Supply chain management is one of the most prominent use cases for digital transformation and automation projects. Enterprises strive for an agile framework that allows them to adjust their supply chain processes to political, meteorological and market requirements in real-time. Nonetheless, seamless supply chain collaboration has remained an elusive goal for the past 25 years. Enterprises still struggle to validate and integrate the data necessary for good decisions.

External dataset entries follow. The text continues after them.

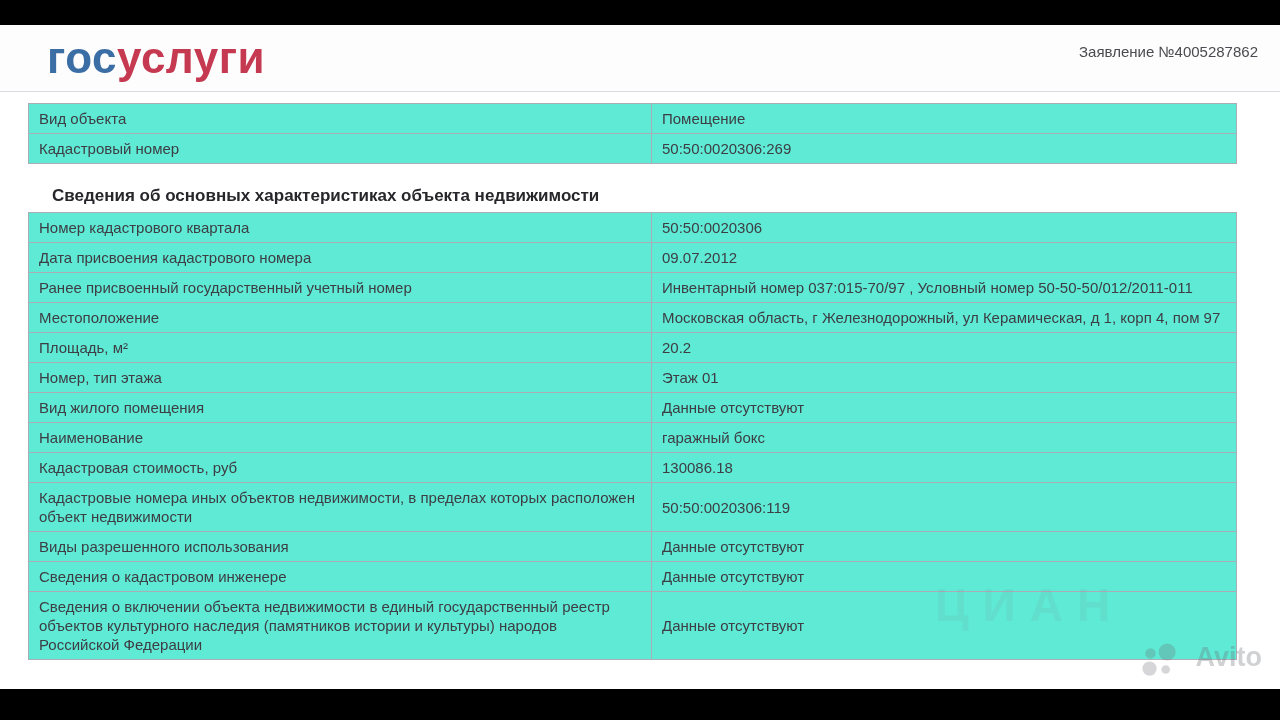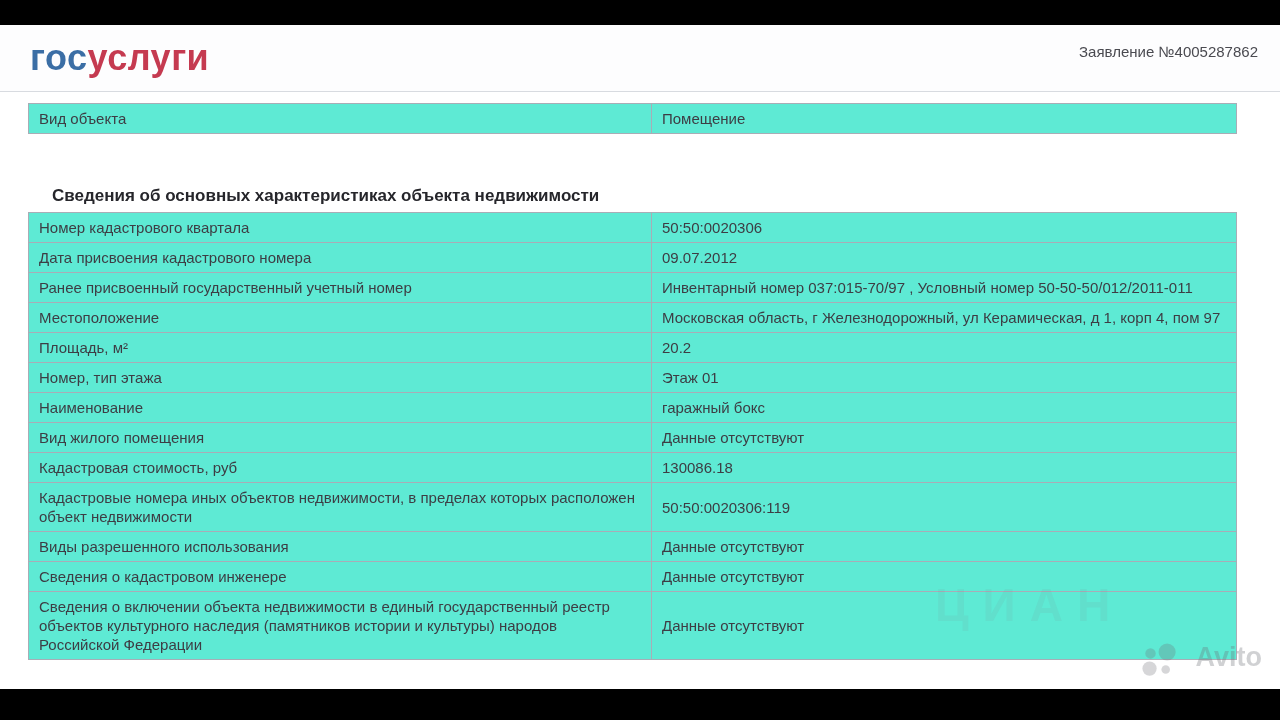"госуслуги" .logo { font-size: 36px -> 44px; left: 30px -> 47px }
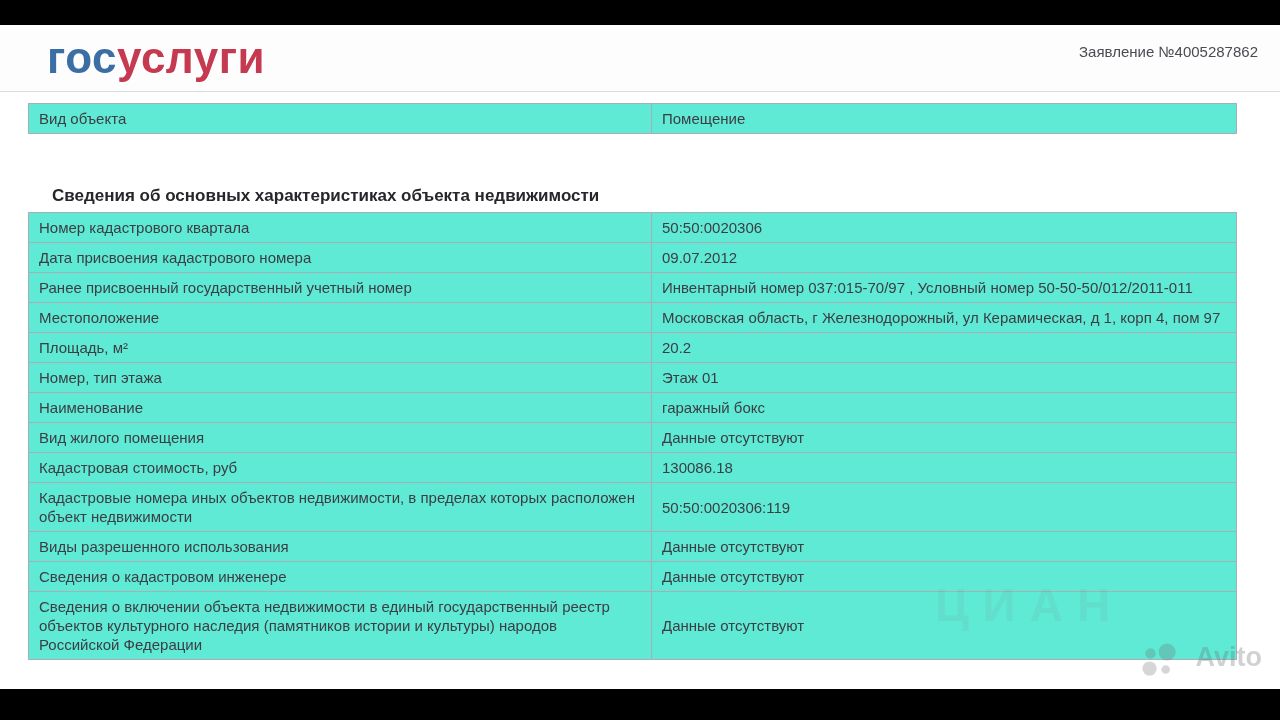"Кадастровый номер" tr { html: none -> <tr> <td>Кадастровый номер</td> <td>50:50:0020306:269</td> </tr> }
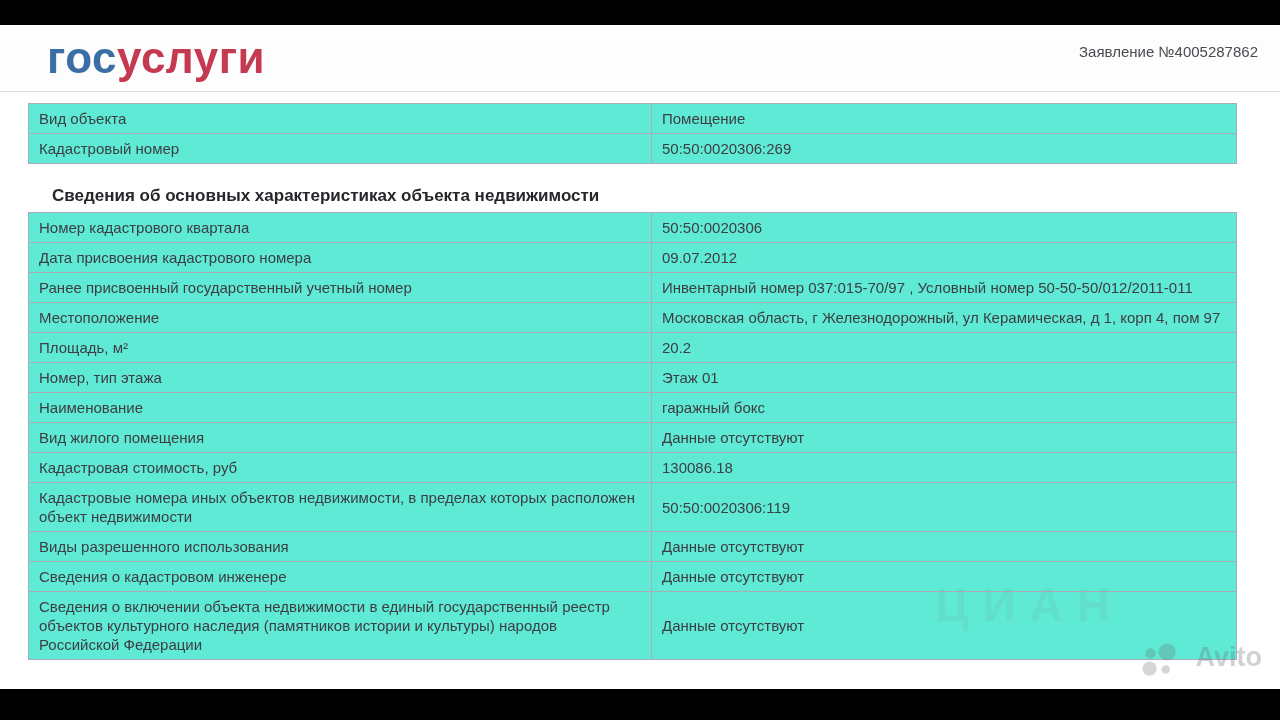"Наименование" tr { order: before "Вид жилого помещения" -> after "Вид жилого помещения" }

Brad Householder proposes a decision-centric approach to solve this challenge. He shares his insights from his past projects, and – most importantly – explain how enterprises can become decision-centric organizations ready for automation and agility.
About Brad Householder
Brad Householder has over 35 years of experience in operations and supply chain management roles in industry and consulting. Before retiring from PwC, Brad held numerous leadership roles in PwC’s Operations Management consulting practice, including responsibility for PwC’s thought leadership in Operations. Prior to his consulting career with PRTM and PwC, Brad served in research, engineering, manufacturing, and management roles at Ashland, Procter & Gamble, Corning, and Ceramics Process Systems. He has published multiple articles, and was a key contributor to both editions of the critically acclaimed book, Strategic Supply Chain Management: The 5 Disciplines for Top Performance. He continues to be an active leader in the field of supply chain management as a long-time volunteer and adviser with APICS and the Supply Chain Council, serving on the Board of Directors for both organizations, and as the global Board Chair of APICS in 2018.
In this webcast Brad and Chris will discuss:
- why neither traditional ERP systems nor the trendy Big Data approach will solve the challenge of decision-centric supply chain management
- how enterprise can add agility, flexibility, speed and precision to their supply chain management
- how the DIKW pyramid (data, information, knowledge, wisdom) is a key concept to this
- and finally, how to turn your disparate data into good decisions.